Exercise description: Where a line contains "(339, 1015) none -> (226, 627) //", begin there and restate word for word every line to the end of the entries below, pictures excluded.

--------

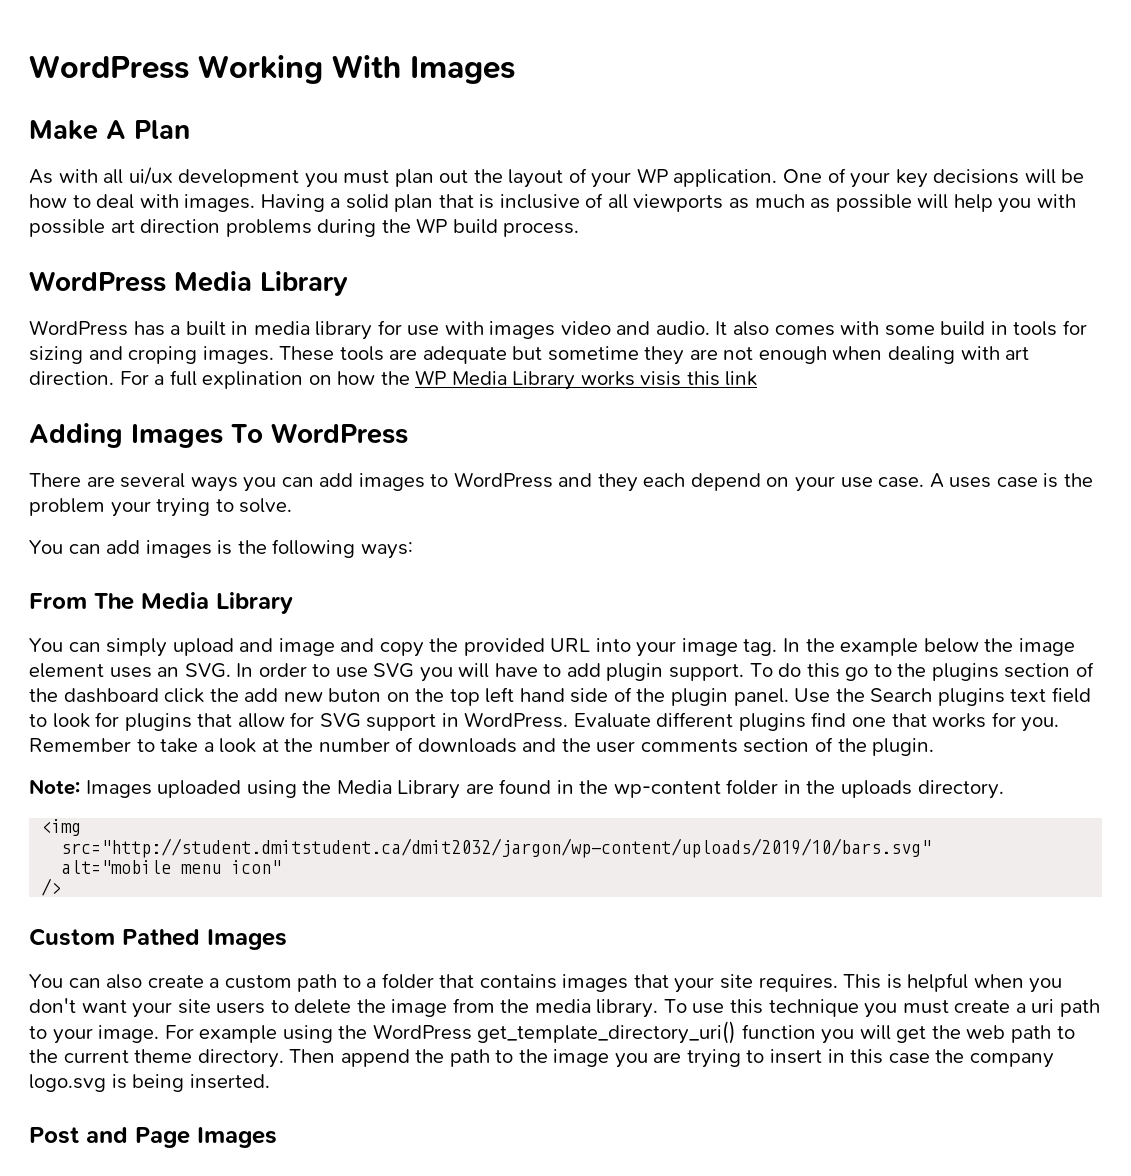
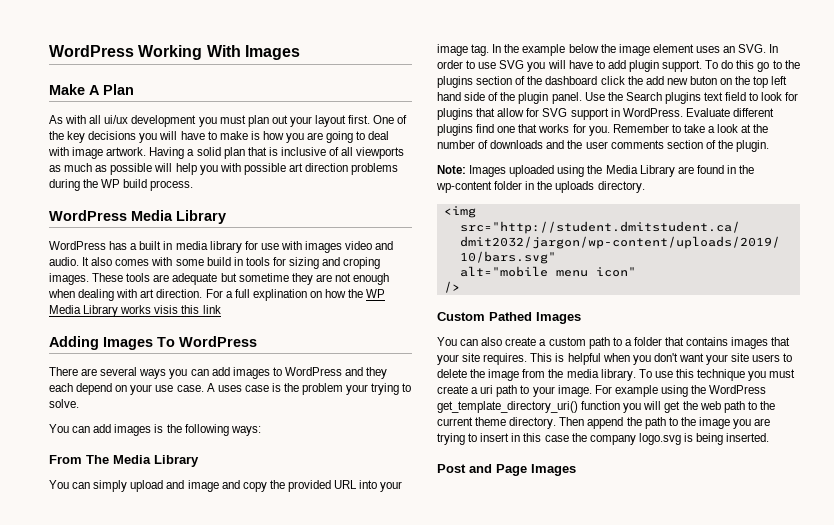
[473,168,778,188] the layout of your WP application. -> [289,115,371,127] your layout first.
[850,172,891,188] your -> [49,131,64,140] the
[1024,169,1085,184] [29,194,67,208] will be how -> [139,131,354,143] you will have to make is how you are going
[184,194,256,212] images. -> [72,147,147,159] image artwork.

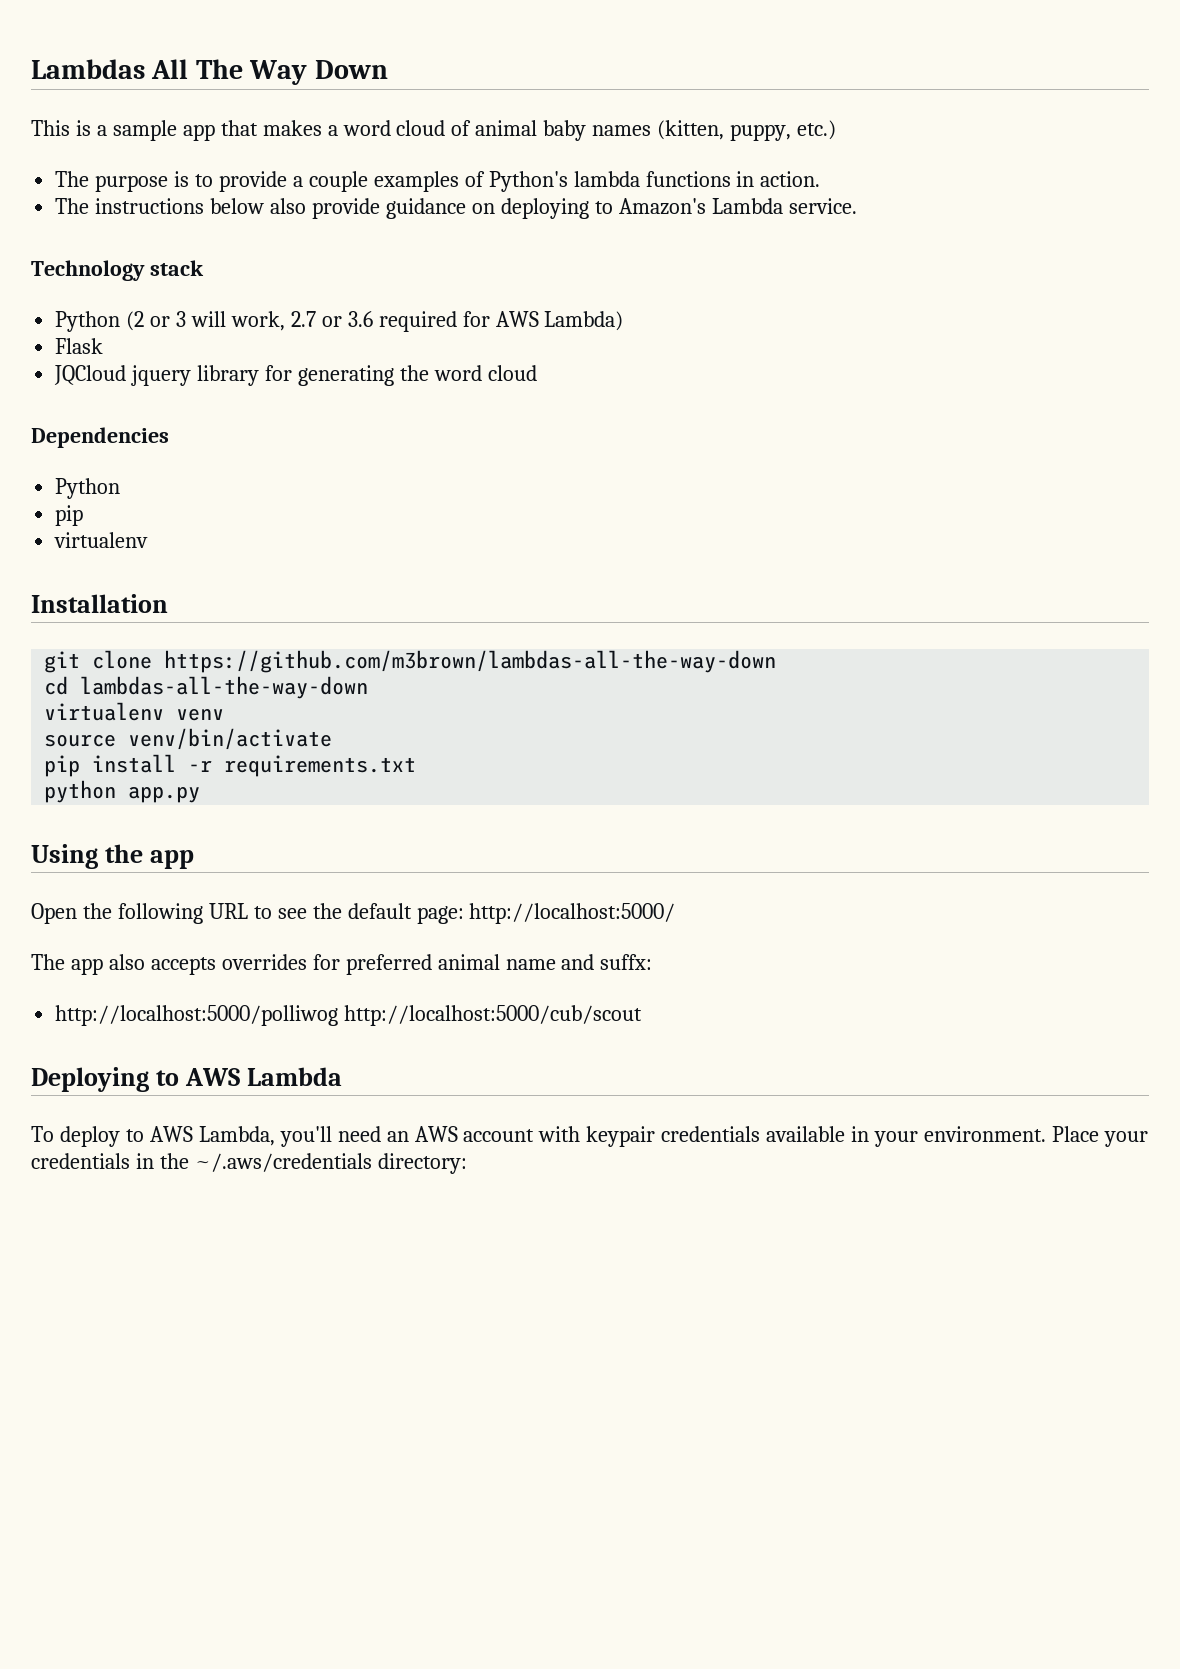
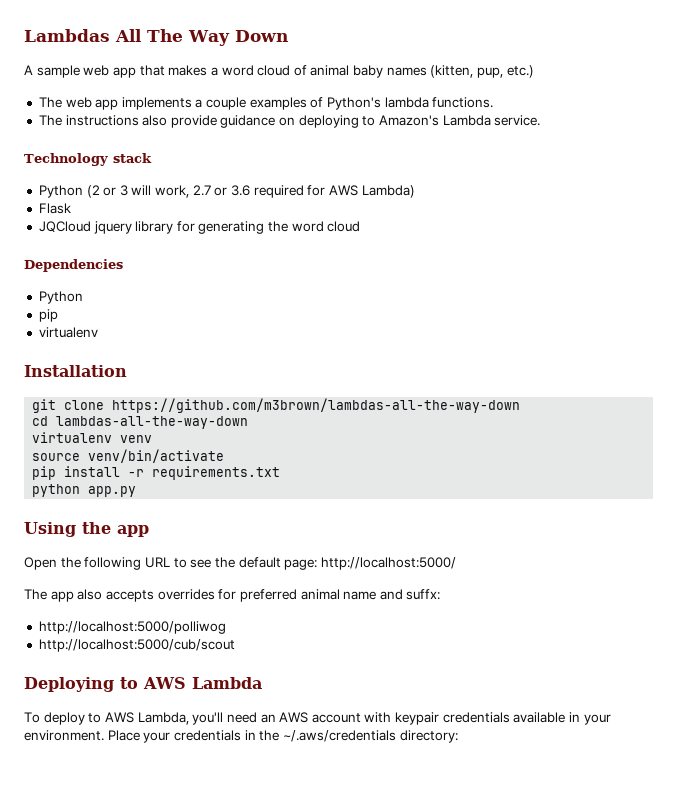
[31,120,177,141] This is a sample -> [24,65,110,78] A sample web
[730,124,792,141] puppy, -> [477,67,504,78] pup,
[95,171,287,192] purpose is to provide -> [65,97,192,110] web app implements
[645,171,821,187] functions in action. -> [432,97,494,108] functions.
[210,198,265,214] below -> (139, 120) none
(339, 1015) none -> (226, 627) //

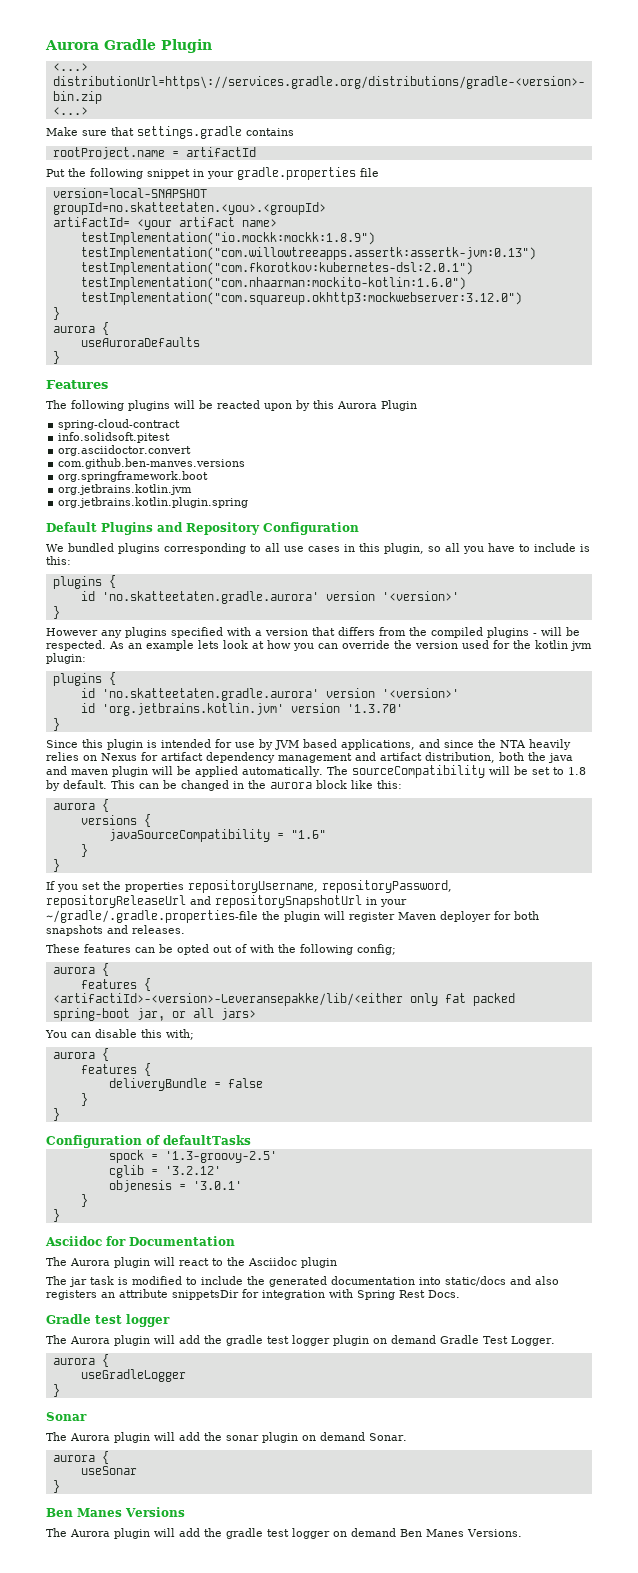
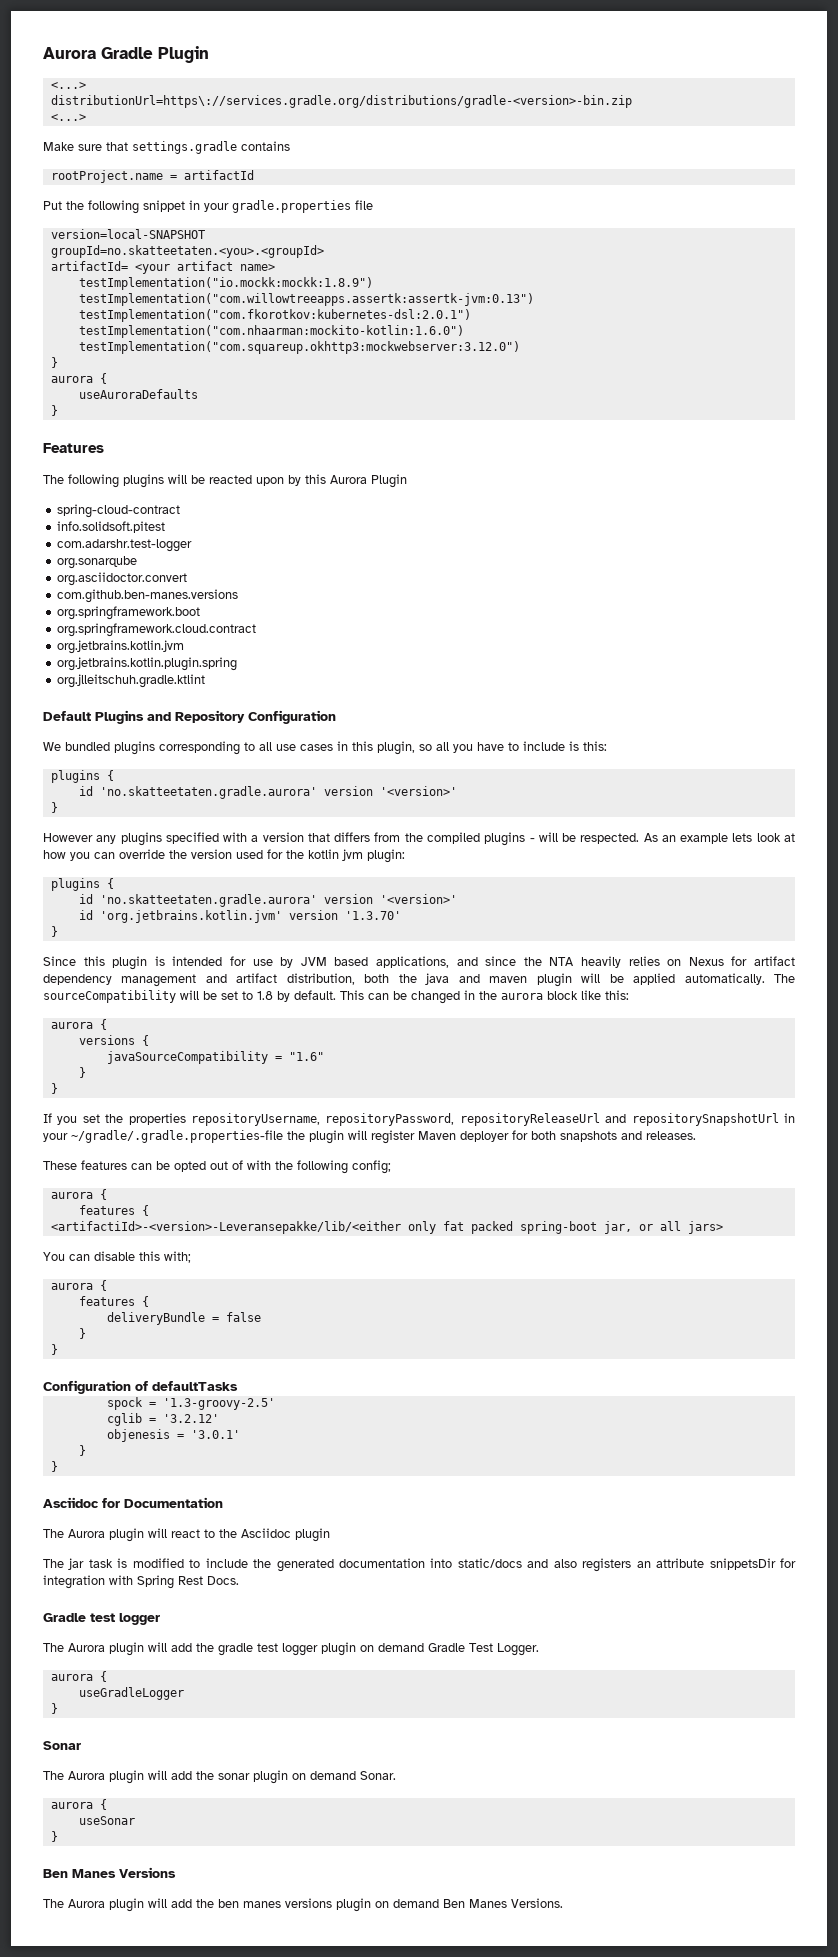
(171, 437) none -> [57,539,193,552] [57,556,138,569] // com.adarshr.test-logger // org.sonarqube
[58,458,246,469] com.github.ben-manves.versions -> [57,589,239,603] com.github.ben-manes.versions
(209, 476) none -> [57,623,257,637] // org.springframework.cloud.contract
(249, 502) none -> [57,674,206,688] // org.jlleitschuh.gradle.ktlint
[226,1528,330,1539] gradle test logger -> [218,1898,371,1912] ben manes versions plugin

--------

Exercise response:
(339, 1015) none -> (226, 627) //

(171, 437) none -> [57,539,193,552] [57,556,138,569] // com.adarshr.test-logger // org.sonarqube
[58,458,246,469] com.github.ben-manves.versions -> [57,589,239,603] com.github.ben-manes.versions
(209, 476) none -> [57,623,257,637] // org.springframework.cloud.contract
(249, 502) none -> [57,674,206,688] // org.jlleitschuh.gradle.ktlint
[226,1528,330,1539] gradle test logger -> [218,1898,371,1912] ben manes versions plugin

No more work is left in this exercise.